Top of Source material
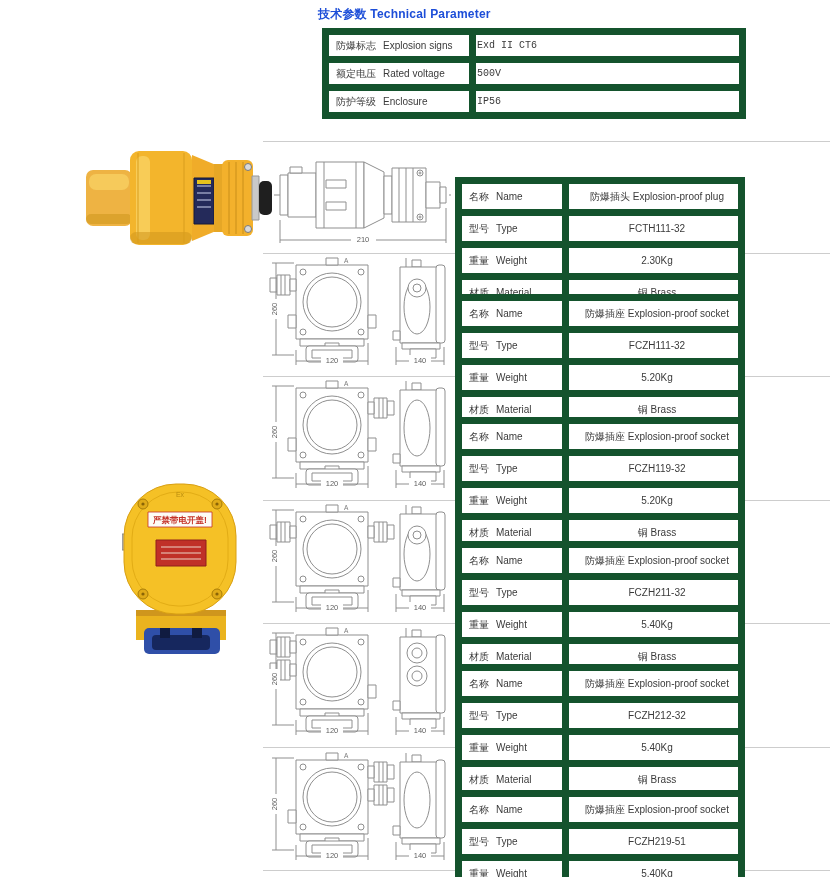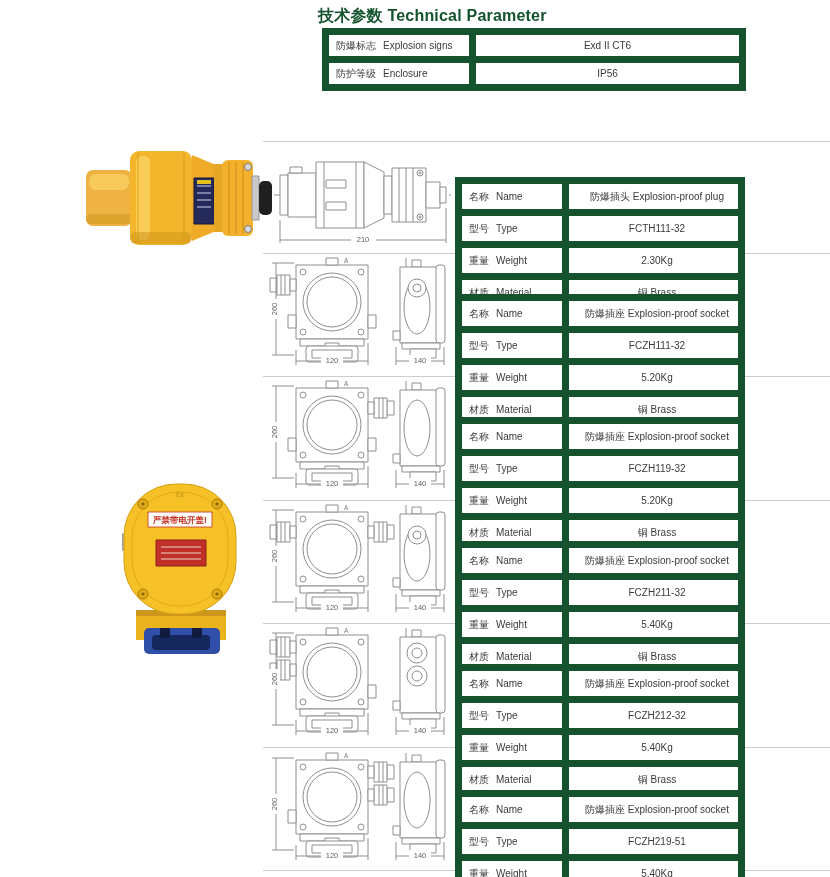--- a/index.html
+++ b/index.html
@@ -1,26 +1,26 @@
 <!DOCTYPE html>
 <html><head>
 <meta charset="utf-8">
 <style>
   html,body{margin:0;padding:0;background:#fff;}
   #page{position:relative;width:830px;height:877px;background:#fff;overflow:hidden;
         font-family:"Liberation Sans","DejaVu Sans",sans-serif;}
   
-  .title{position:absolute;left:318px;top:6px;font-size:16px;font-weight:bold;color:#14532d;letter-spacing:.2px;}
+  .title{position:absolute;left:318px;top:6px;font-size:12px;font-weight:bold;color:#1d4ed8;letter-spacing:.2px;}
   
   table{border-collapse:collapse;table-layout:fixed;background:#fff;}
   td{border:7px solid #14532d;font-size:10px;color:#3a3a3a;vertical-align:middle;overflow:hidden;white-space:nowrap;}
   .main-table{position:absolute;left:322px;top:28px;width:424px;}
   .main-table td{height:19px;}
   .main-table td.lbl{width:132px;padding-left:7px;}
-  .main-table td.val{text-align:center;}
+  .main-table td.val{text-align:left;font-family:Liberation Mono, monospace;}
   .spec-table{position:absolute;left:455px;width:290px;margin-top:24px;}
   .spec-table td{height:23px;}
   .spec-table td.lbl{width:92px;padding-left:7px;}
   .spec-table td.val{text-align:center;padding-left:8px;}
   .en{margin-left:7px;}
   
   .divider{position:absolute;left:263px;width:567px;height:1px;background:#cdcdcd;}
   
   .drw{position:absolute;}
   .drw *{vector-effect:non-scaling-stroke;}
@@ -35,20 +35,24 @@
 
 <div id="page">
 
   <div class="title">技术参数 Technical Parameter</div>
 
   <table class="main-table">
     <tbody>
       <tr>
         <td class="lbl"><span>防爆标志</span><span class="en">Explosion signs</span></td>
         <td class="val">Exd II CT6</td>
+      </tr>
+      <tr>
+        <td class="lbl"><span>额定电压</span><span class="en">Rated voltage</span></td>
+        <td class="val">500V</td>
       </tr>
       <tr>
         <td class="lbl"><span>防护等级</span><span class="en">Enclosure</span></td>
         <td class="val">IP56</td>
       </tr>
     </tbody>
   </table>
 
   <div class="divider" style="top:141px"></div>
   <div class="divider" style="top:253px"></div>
Bottom of Source material
Top of Source material
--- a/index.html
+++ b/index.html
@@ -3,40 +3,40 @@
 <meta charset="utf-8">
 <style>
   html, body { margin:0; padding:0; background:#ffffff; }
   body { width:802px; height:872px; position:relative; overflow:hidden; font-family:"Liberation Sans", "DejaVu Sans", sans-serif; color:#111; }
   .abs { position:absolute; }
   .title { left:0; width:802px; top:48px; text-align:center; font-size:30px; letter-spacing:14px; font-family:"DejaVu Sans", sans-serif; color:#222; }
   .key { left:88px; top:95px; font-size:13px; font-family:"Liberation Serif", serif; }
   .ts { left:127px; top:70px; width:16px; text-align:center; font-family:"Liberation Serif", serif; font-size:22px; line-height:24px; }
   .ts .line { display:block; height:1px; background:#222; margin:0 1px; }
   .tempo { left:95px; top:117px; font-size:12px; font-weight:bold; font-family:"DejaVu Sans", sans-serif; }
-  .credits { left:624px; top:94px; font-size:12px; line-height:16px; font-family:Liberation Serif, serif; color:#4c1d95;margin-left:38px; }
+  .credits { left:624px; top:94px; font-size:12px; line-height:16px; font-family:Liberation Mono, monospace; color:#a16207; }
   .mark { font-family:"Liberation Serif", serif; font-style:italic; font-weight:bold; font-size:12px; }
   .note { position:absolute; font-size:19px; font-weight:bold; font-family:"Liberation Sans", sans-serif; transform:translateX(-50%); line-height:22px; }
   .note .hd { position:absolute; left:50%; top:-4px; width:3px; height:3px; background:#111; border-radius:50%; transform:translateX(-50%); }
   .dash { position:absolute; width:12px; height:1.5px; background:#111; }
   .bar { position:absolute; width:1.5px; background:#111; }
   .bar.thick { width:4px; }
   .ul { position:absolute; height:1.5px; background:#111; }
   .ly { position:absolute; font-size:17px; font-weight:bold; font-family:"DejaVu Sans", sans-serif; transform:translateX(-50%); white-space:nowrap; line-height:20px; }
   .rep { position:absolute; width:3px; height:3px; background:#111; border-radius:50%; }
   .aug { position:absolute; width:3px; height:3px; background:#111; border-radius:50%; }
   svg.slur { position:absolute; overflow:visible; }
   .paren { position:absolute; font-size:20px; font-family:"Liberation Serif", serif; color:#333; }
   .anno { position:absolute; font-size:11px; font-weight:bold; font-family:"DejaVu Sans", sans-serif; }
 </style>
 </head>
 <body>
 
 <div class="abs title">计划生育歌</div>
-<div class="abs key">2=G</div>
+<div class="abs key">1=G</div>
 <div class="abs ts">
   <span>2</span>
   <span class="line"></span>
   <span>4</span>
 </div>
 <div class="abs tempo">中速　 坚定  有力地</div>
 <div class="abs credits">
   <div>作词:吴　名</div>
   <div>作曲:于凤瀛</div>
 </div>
Bottom of Source material
**What this task involves:**
Only the lines above from the line containing "margin:0; padding:0; background:#ffffff;" through the line containing "font-family:Liberation Serif, serif;" should be retyped, exactly and with both ends included.

**Answer to this problem:**
   html, body { margin:0; padding:0; background:#ffffff; }
   body { width:802px; height:872px; position:relative; overflow:hidden; font-family:"Liberation Sans", "DejaVu Sans", sans-serif; color:#111; }
   .abs { position:absolute; }
   .title { left:0; width:802px; top:48px; text-align:center; font-size:30px; letter-spacing:14px; font-family:"DejaVu Sans", sans-serif; color:#222; }
   .key { left:88px; top:95px; font-size:13px; font-family:"Liberation Serif", serif; }
   .ts { left:127px; top:70px; width:16px; text-align:center; font-family:"Liberation Serif", serif; font-size:22px; line-height:24px; }
   .ts .line { display:block; height:1px; background:#222; margin:0 1px; }
   .tempo { left:95px; top:117px; font-size:12px; font-weight:bold; font-family:"DejaVu Sans", sans-serif; }
-  .credits { left:624px; top:94px; font-size:12px; line-height:16px; font-family:Liberation Serif, serif; color:#4c1d95;margin-left:38px; }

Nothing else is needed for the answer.